From: sorak@dimsum.eng.hou.compaq.com (Dan Sorak)
To: hesiod%Athena.MIT.EDU@twisto.eng.hou.compaq.com
Date: Mon, 16 Mar 92 10:54:56 CST

Let me get more specific.  Has anyone run into the problem of serving hesiod
information to a network that has different "home" paths for the same user on
different machines?  For example, the passwd entries from the two machines
are as follows:

	on machine A: sorak:*:123:456:Dan Sorak:/home/sorak:/bin/csh
						^^^^^^^^^^^
	on machine B: sorak:*:123:456:Dan Sorak:/home1/sorak:/bin/csh
						^^^^^^^^^^^^

	NOTE: Machine B still has a /home directory, but it was too full,
	      so another disk was added...

Let me put a few restrictions on the possible answers.  First of all, it is not
feasible to create different domains.  The amount of users and the combination
of different home accounts on a per-machine/per-user basis on our network make
this incredibly unwieldy (we have over 400 machines to administer).

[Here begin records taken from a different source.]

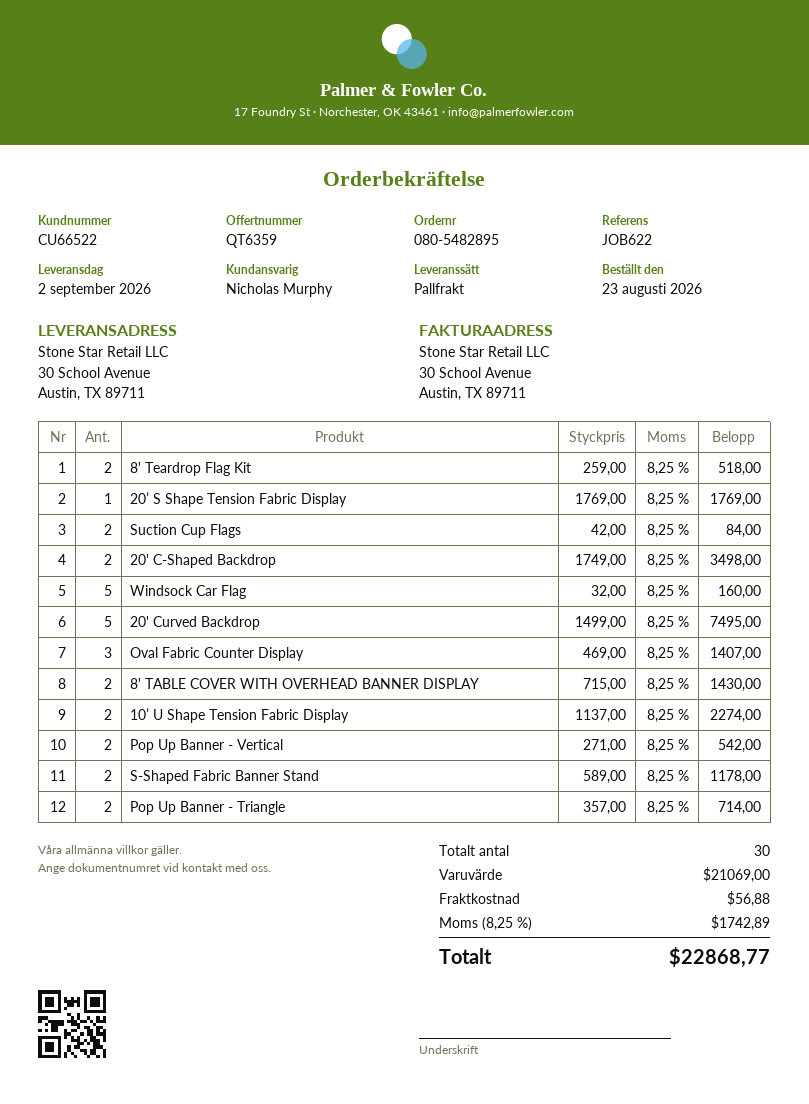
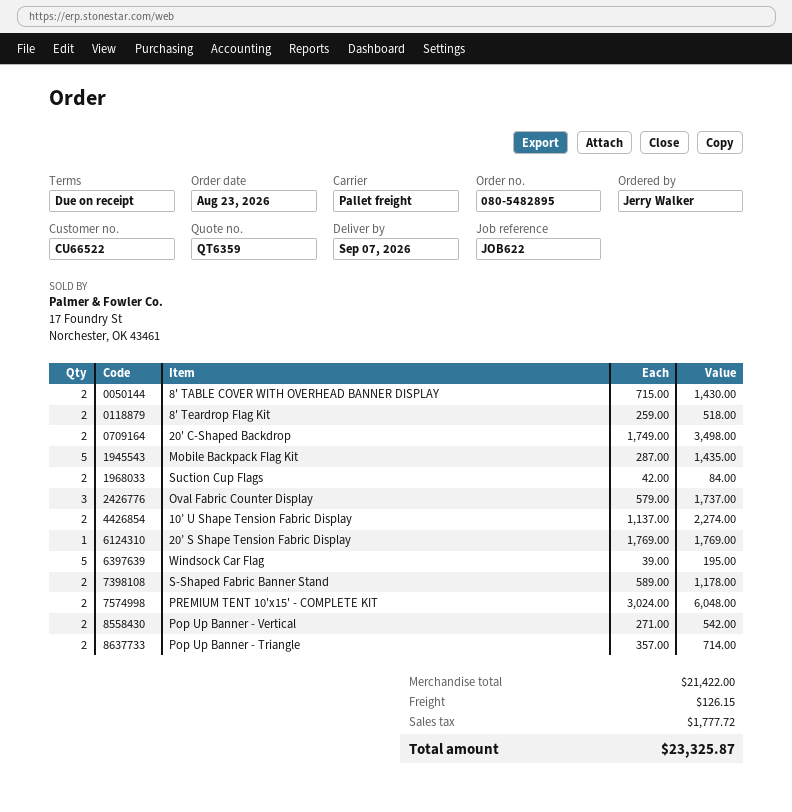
delivery date: 2026-09-02 -> 2026-09-07
Windsock Car Flag: 5 x 32.00 = 160.00 -> 5 x 39.00 = 195.00
20' Curved Backdrop: 5 x 1499.00 = 7495.00 -> none
Oval Fabric Counter Display: 3 x 469.00 = 1407.00 -> 3 x 579.00 = 1737.00
Mobile Backpack Flag Kit: none -> 5 x 287.00 = 1435.00
PREMIUM TENT 10'x15' - COMPLETE KIT: none -> 2 x 3024.00 = 6048.00
subtotal: 21069.00 -> 21422.00
shipping: 56.88 -> 126.15
tax: 1742.89 -> 1777.72
total: 22868.77 -> 23325.87

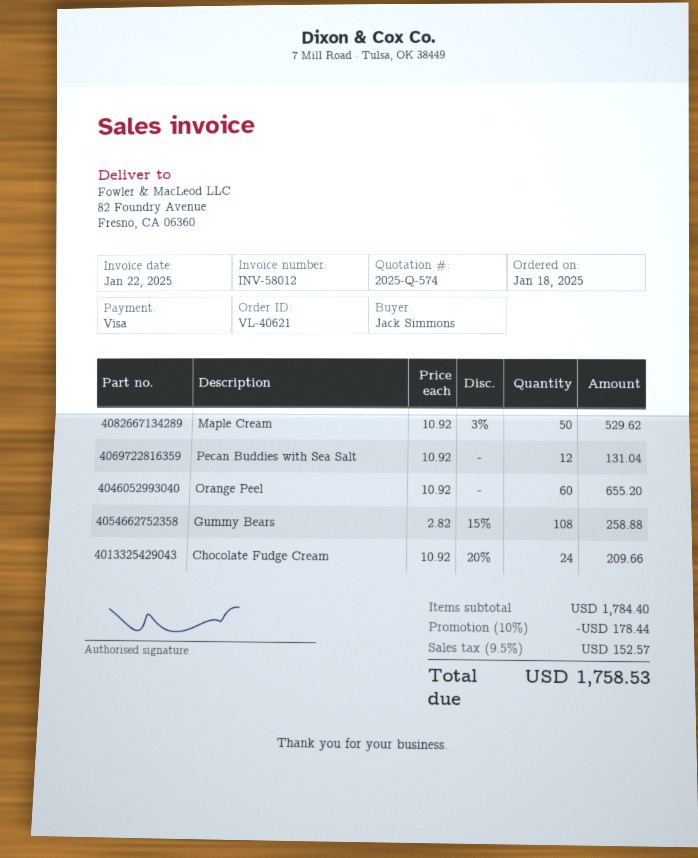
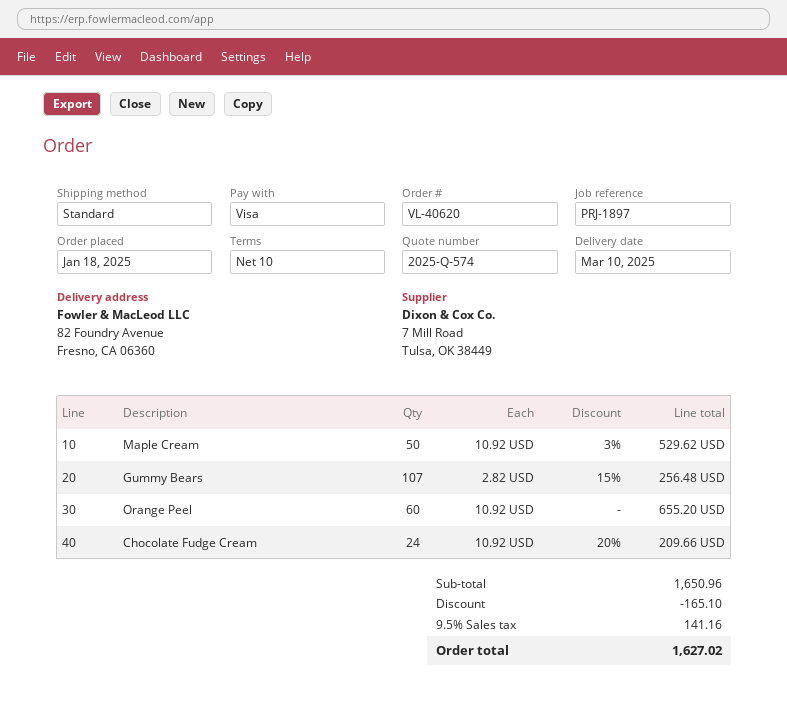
order number: VL-40621 -> VL-40620
Pecan Buddies with Sea Salt: 12 x 10.92 = 131.04 -> none
Gummy Bears: 108 x 2.82 - 15% = 258.88 -> 107 x 2.82 - 15% = 256.48
subtotal: 1784.40 -> 1650.96
discount: 178.44 -> 165.10
tax: 9.5% = 152.57 -> 9.5% = 141.16
total: 1758.53 -> 1627.02

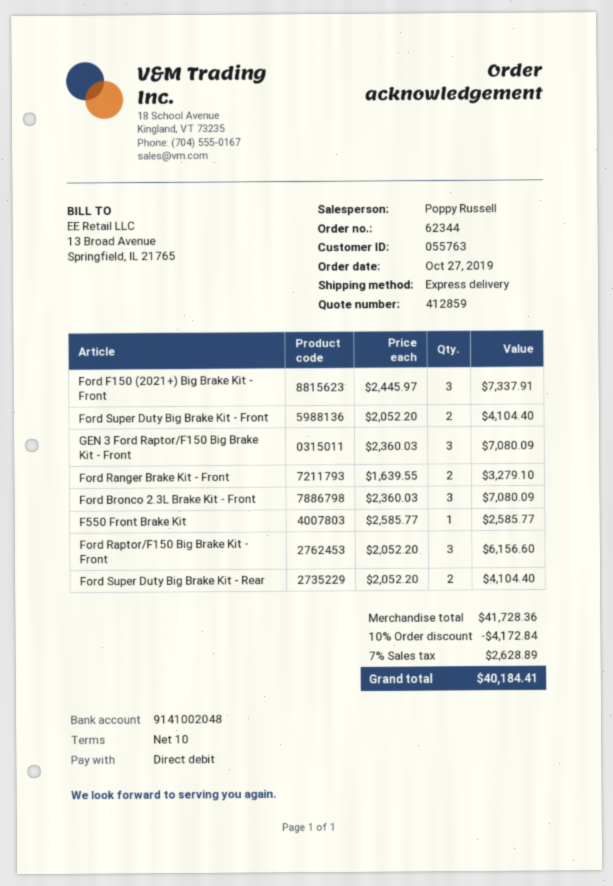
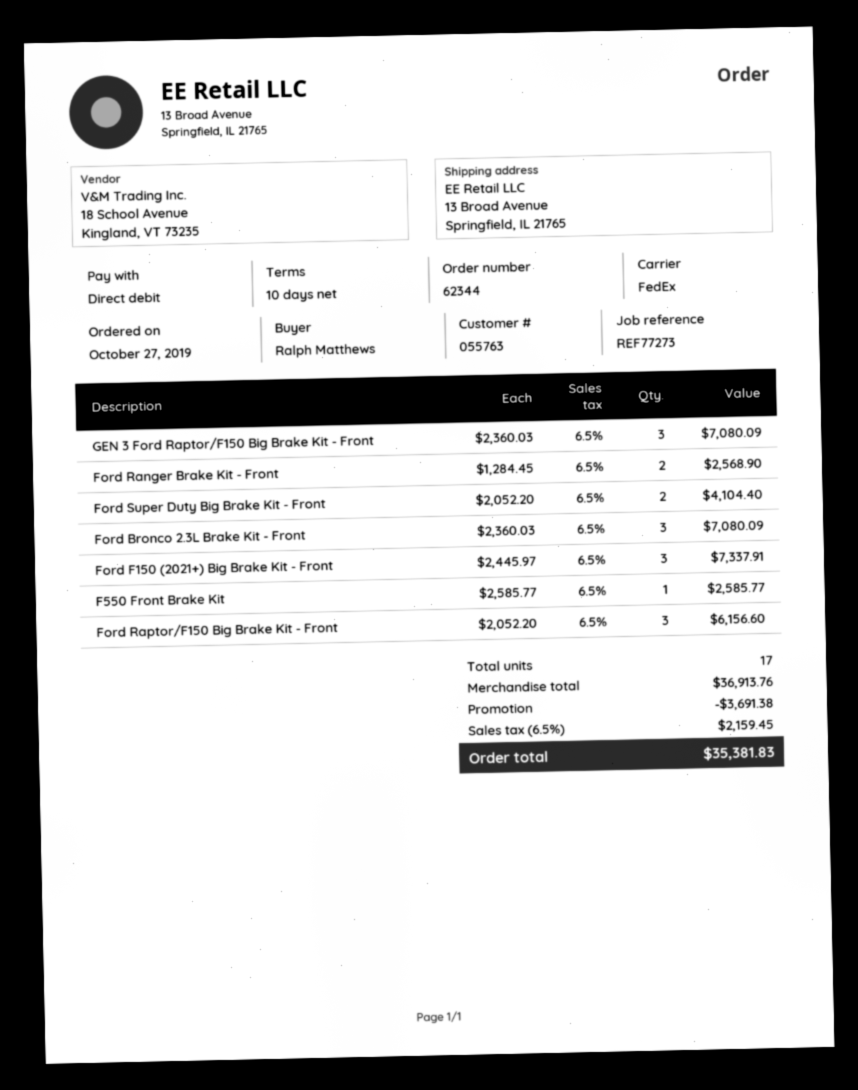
shipping method: express -> FedEx
Ford Ranger Brake Kit - Front: 2 x 1639.55 = 3279.10 -> 2 x 1284.45 = 2568.90
Ford Super Duty Big Brake Kit - Rear: 2 x 2052.20 = 4104.40 -> none
subtotal: 41728.36 -> 36913.76
discount: 4172.84 -> 3691.38
tax: 7% = 2628.89 -> 6.5% = 2159.45
total: 40184.41 -> 35381.83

We have considered sending the client an "exception list" in the same packet
as the passwd information.  A majority of users are in /home, so we would
pass across a list of exceptions along with the /etc/passwd line and let
the client machine look through the list for it's own entry.  If an exception
entry is found, the client would replace the "home" field with the new
information (otherwise it would use the default provided in the original
passwd line).  Unfortunately, this is also impossible due to the limited
amount of information that can be passed in a single request (the exception
list is too long).

Our only other recourse (other than forcing everyone to have a single,
consistent login point everywhere on the network) is to create a separate
hesiod service that provides the different "home" information to every
machine/user pair.  This is also ugly because we have now doubled the
amount of network traffic for every passwd lookup. 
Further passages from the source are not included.